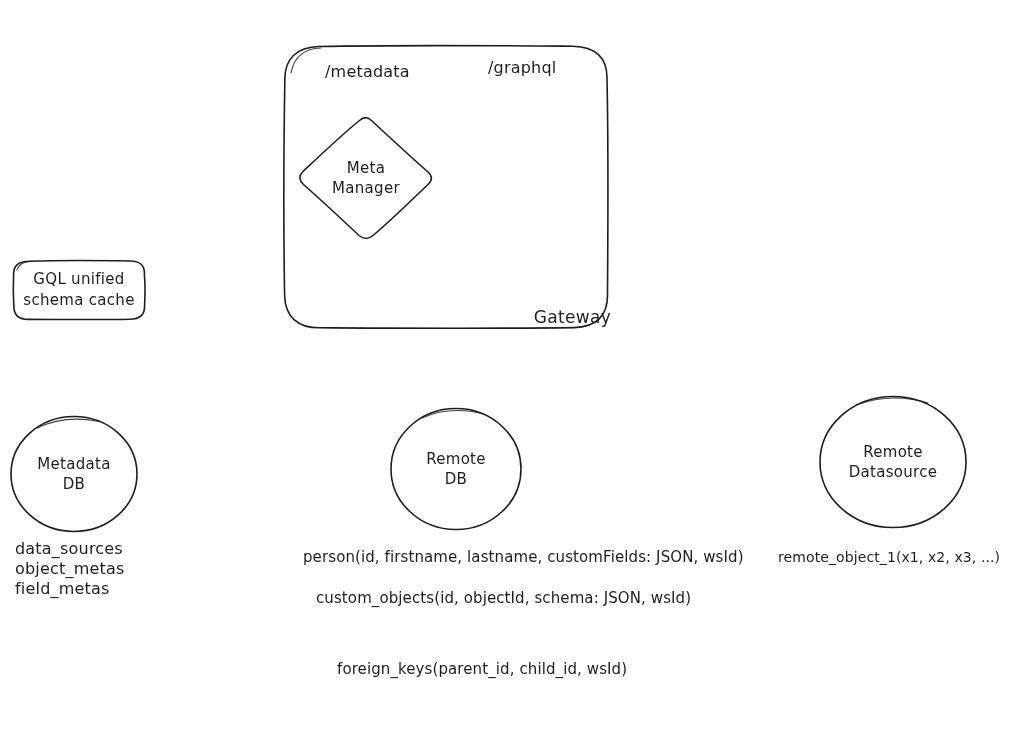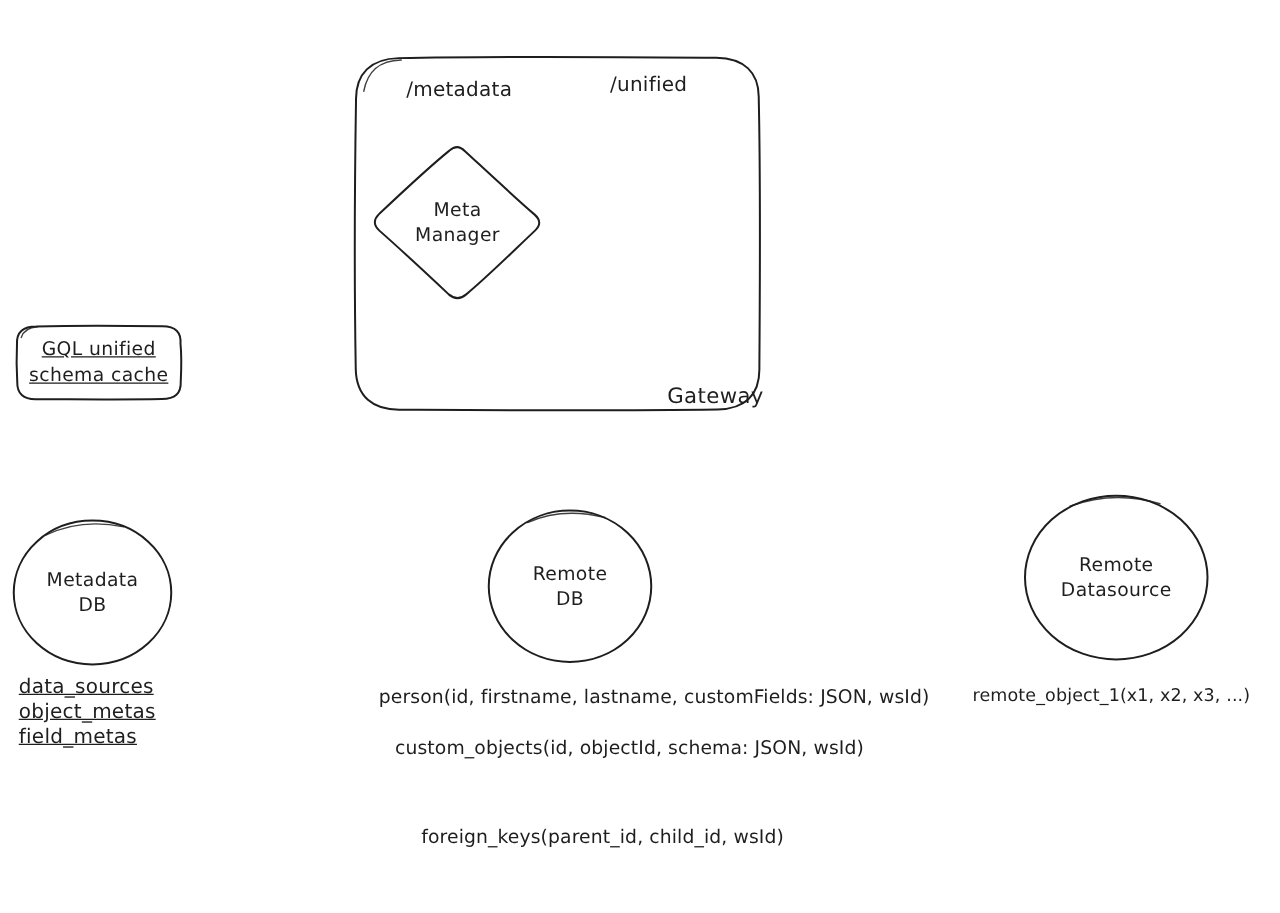--- a/index.html
+++ b/index.html
@@ -72,21 +72,21 @@
                C 327,273 315,284.2 293,284.6
                C 210,285.8 116,285.2 40,284.8
                C 17,285.4 4,274 3.6,252
                C 2.4,182 2.8,102 3.8,38
                C 3.2,15.5 16,4 38,3.5 Z"></path>
       <path class="shape-stroke thin" d="M 10,30 C 13,14 22,5.5 40,5"></path>
     </svg>
 
     <div class="free-label" style="left:44px; top:19px; font-size:16px;">/metadata</div>
 
-    <div class="free-label" style="left:207px; top:15px; font-size:16px;">/unified</div>
+    <div class="free-label" style="left:207px; top:15px; font-size:16px;">/graphql</div>
 
     <div class="gateway-title">Gateway</div>
 
     <div class="group" style="left:11px; top:68px; width:148px; height:134px;">
       <svg width="148" height="134" viewBox="0 0 148 134">
         <path class="shape-stroke" d="M 80,10
                  C 99,27.5 121,48 135.5,60.5
                  Q 143,67 136,73.5
                  C 119,89.5 99,109.5 81,124.5
                  Q 74,130.5 67,124.5
@@ -107,21 +107,21 @@
                C 50,2.2 96,2.6 120,3
                C 130.5,3 135,7.8 134.4,17
                C 135.4,27 135,39 134.6,47
                C 135,57 130,61.2 119.5,61.2
                C 89,61.8 48,61.4 19.5,61.4
                C 8.5,61.8 3.6,56.8 3.8,47.5
                C 3.2,37.5 3.2,25.5 3.6,17
                C 3.2,7.5 8.5,3.2 19,3.2 Z"></path>
       <path class="shape-stroke thin" d="M 7,12 C 9,6 13,3.8 20,3.4"></path>
     </svg>
-    <div class="center-label" style="line-height:21px;text-decoration:underline;">GQL unified
+    <div class="center-label" style="line-height:21px;">GQL unified
 schema cache</div>
   </div>
 
   <div class="group" style="left:7px; top:413px; width:134px; height:122px;">
     <svg width="134" height="122" viewBox="0 0 134 122">
       <ellipse class="shape-stroke" cx="67" cy="61" rx="63" ry="57.5"></ellipse>
       <path class="shape-stroke thin" d="M 30,15 Q 58,1.5 92,8.5"></path>
     </svg>
     <div class="center-label">Metadata
 DB</div>
@@ -138,21 +138,21 @@
 
   <div class="group" style="left:816px; top:393px; width:154px; height:138px;">
     <svg width="154" height="138" viewBox="0 0 154 138">
       <ellipse class="shape-stroke" cx="77" cy="69" rx="73" ry="65.5"></ellipse>
       <path class="shape-stroke thin" d="M 40,12 Q 75,-1 112,10"></path>
     </svg>
     <div class="center-label">Remote
 Datasource</div>
   </div>
 
-  <div class="table-lines" style="left:15px; top:539px;text-decoration:underline;">
+  <div class="table-lines" style="left:15px; top:539px;">
     <div>data_sources</div>
     <div>object_metas</div>
     <div>field_metas</div>
   </div>
 
   <div class="schema-label" style="left:303px; top:548px;">person(id, firstname, lastname, customFields: JSON, wsId)</div>
 
   <div class="schema-label" style="left:316px; top:589px;">custom_objects(id, objectId, schema: JSON, wsId)</div>
 
   <div class="schema-label" style="left:337px; top:660px;">foreign_keys(parent_id, child_id, wsId)</div>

Problem statement
Using the records above, gather all lines where the string "text" is present.

Solution below
-    <div class="center-label" style="line-height:21px;text-decoration:underline;">GQL unified
-  <div class="table-lines" style="left:15px; top:539px;text-decoration:underline;">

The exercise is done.